For over 12 years and with the full knowledge and support of their executive officers, the AMA paid the salaries and expenses for a team of more than a dozen medical doctors, lawyers and support staff for the expressed purpose of conspiring (overtly and covertly) with others in medicine to first contain, and eventually, destroy the profession of chiropractic in the United States and elsewhere.”

This was not speculation. The actions taken by the U.S. Court of Appeals 7th circuit support Ausubel’s accusation. In 1990, chiropractic doctors Chester A. Wilk, James W. Bryden, Patricia B. Arthur and Michael D. Pedigo won a landmark antitrust lawsuit against the AMA. The court ruled that the AMA had violated the Sherman Act by

“conducting an illegal boycott in restraint of the trade directed at chiropractors generally, and at the four plaintiffs in particular.”

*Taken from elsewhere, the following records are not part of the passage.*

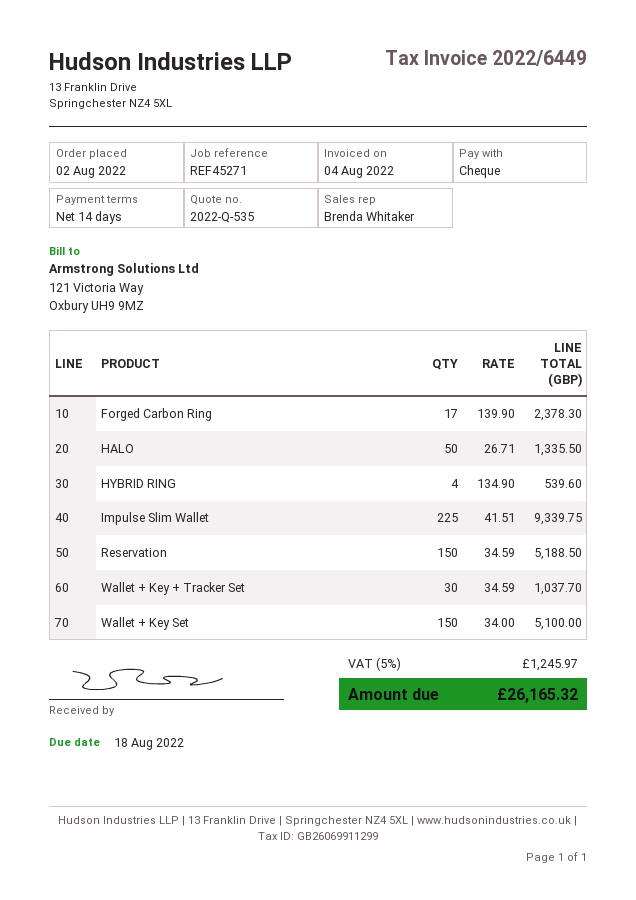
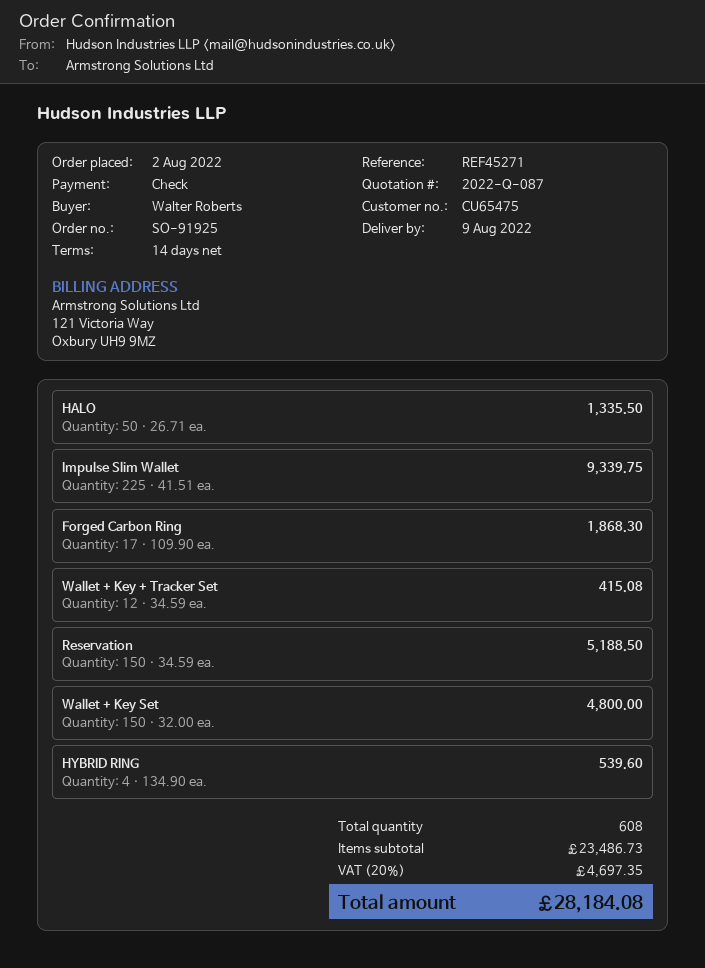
quote number: 2022-Q-535 -> 2022-Q-087
Forged Carbon Ring: 17 x 139.90 = 2378.30 -> 17 x 109.90 = 1868.30
Wallet + Key + Tracker Set: 30 x 34.59 = 1037.70 -> 12 x 34.59 = 415.08
Wallet + Key Set: 150 x 34.00 = 5100.00 -> 150 x 32.00 = 4800.00
tax: 5% = 1245.97 -> 20% = 4697.35
total: 26165.32 -> 28184.08

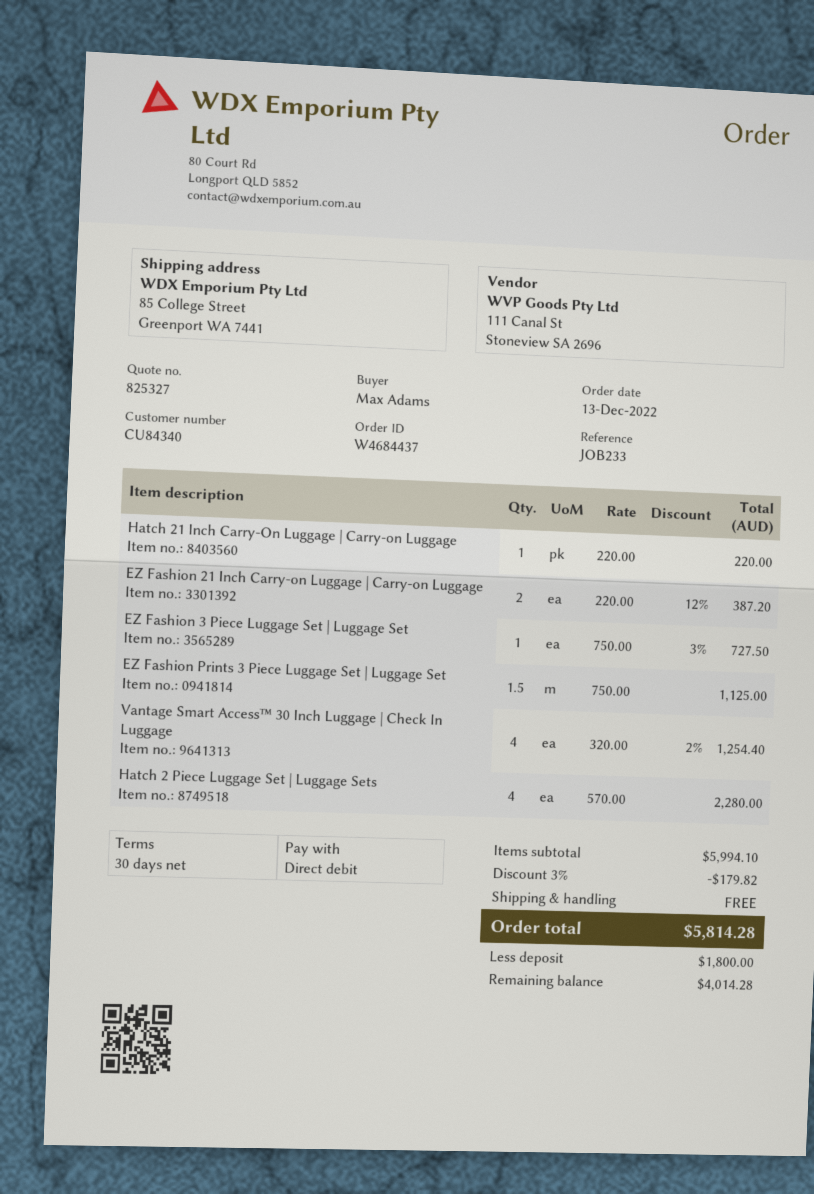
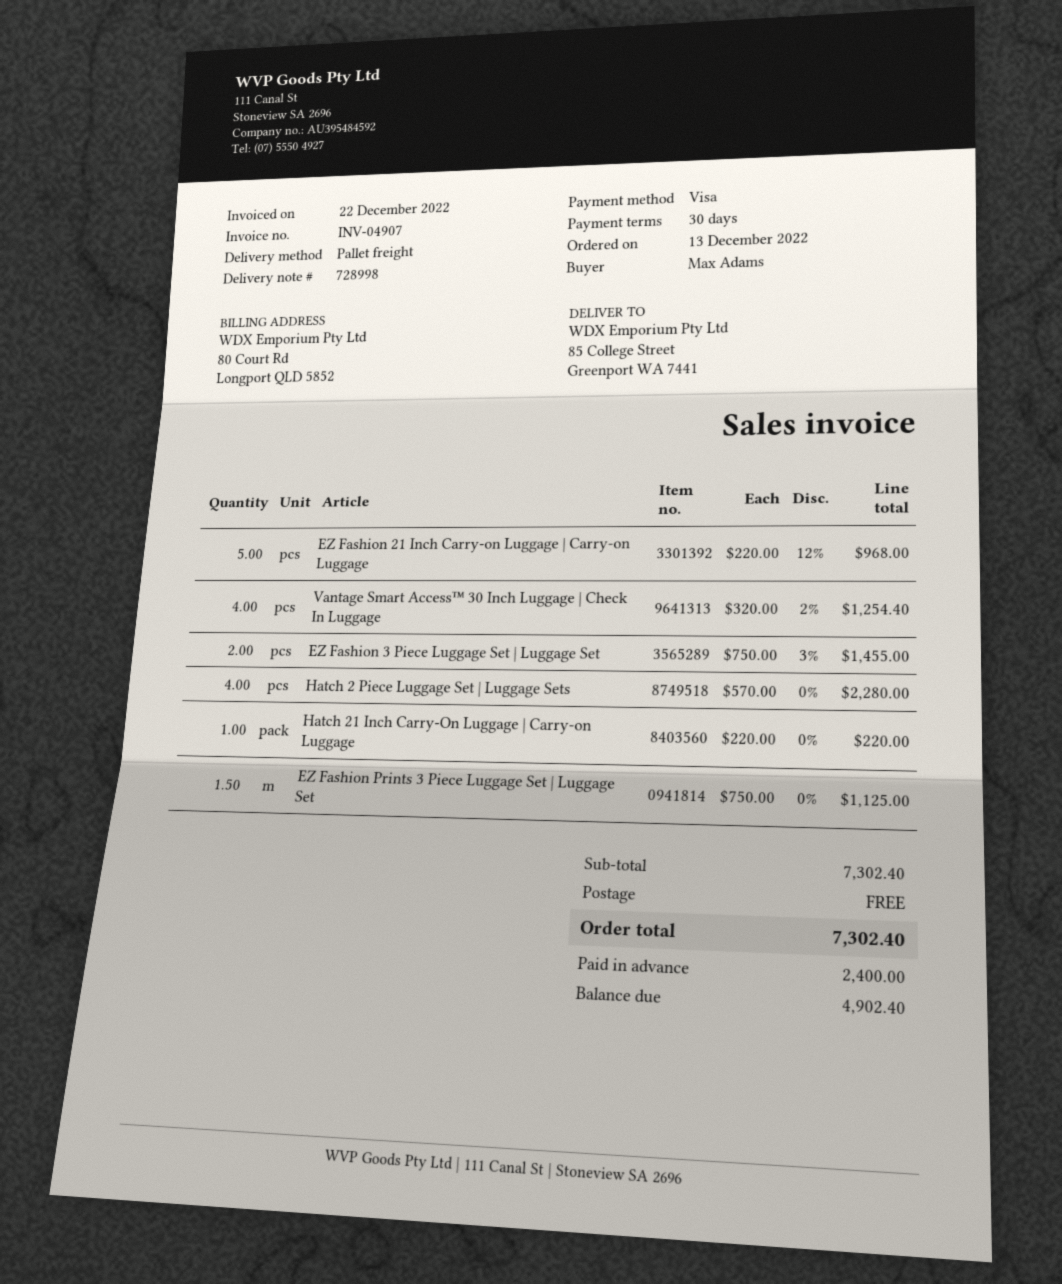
payment method: direct debit -> Visa
EZ Fashion 21 Inch Carry-on Luggage | Carry-on Luggage: 2 x 220.00 - 12% = 387.20 -> 5 x 220.00 - 12% = 968.00
EZ Fashion 3 Piece Luggage Set | Luggage Set: 1 x 750.00 - 3% = 727.50 -> 2 x 750.00 - 3% = 1455.00
subtotal: 5994.10 -> 7302.40
discount: 3% = 179.82 -> none
total: 5814.28 -> 7302.40
deposit: 1800.00 -> 2400.00
balance: 4014.28 -> 4902.40

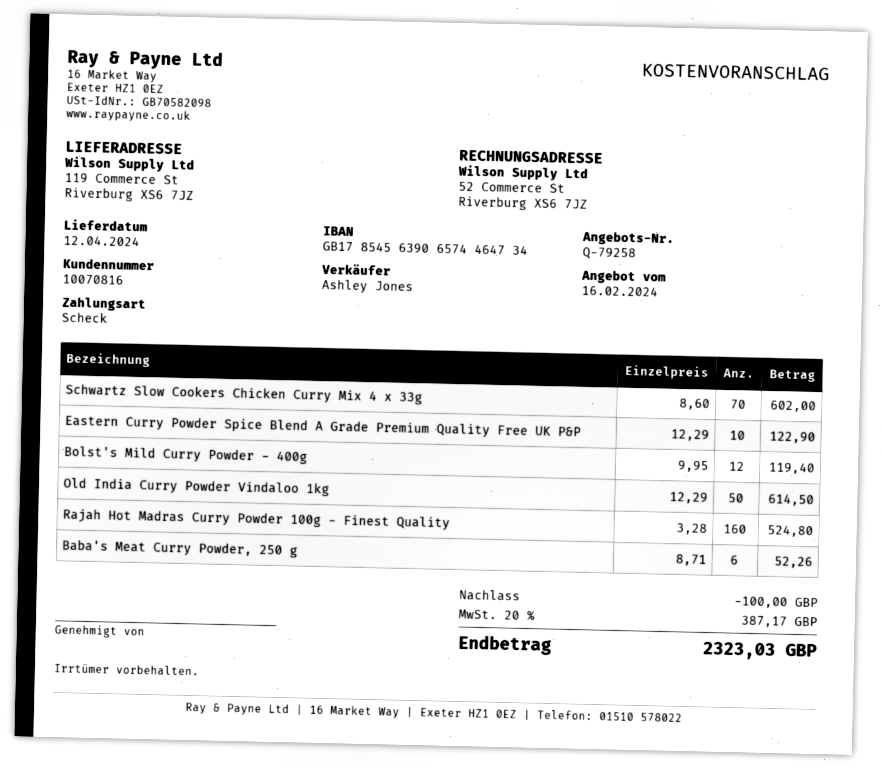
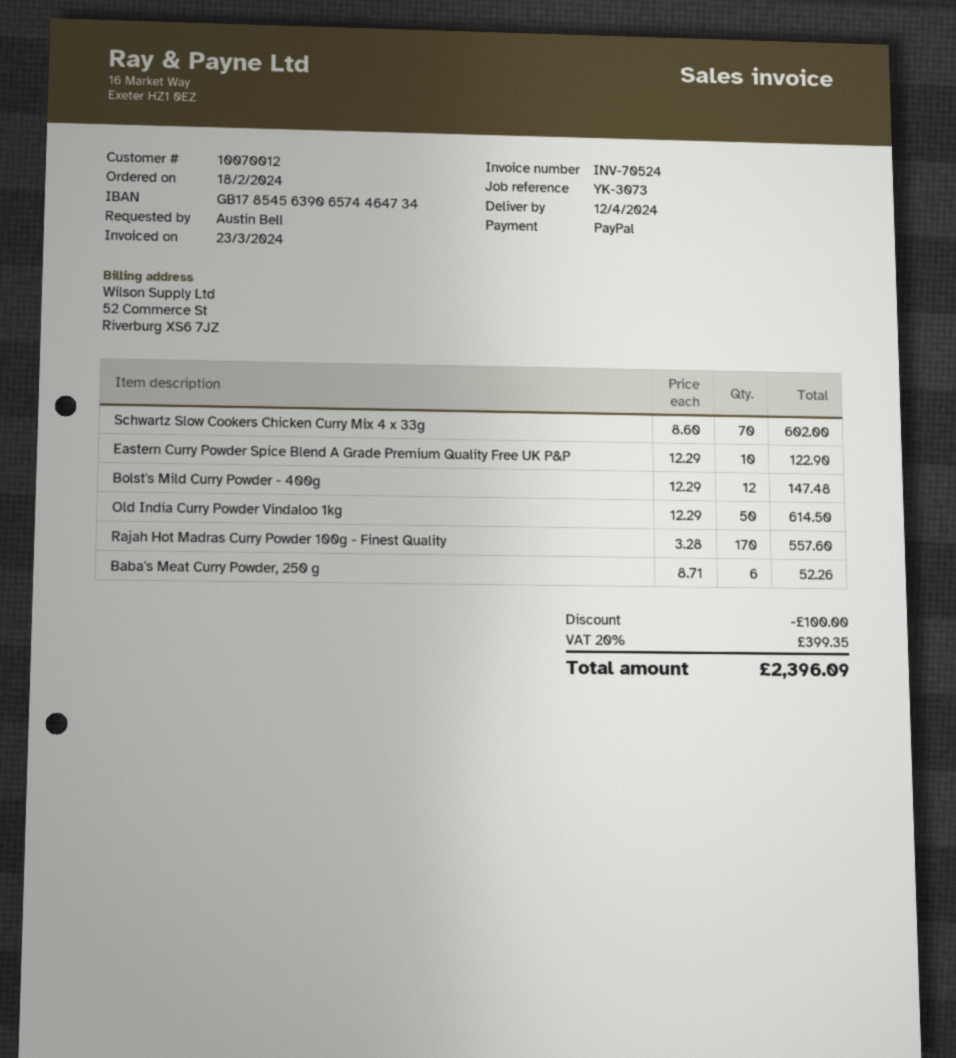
customer number: 10070816 -> 10070012
payment method: cheque -> PayPal
Bolst's Mild Curry Powder - 400g: 12 x 9.95 = 119.40 -> 12 x 12.29 = 147.48
Rajah Hot Madras Curry Powder 100g - Finest Quality: 160 x 3.28 = 524.80 -> 170 x 3.28 = 557.60
tax: 20% = 387.17 -> 20% = 399.35
total: 2323.03 -> 2396.09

This 1990 verdict against the AMA followed three other antitrust cases against the association in 1978, 1980 and 1986, all of which were settled.

In 1987, the AMA was found guilty of conspiring for 20 years to destroy the profession of chiropractic. The court concluded,

“Under the Sherman Act, every combination or conspiracy in restraint of trade is illegal. The court has held that the conduct of the AMA and its members constituted a conspiracy in restraint of trade” (September 25, 1987).

But nothing halted the far more lethal AMA practice of attacking alternative cancer physicians and alternative practitioners (non-MDs) using non-drug approaches, through the state medical licensing boards, district attorneys and business networks.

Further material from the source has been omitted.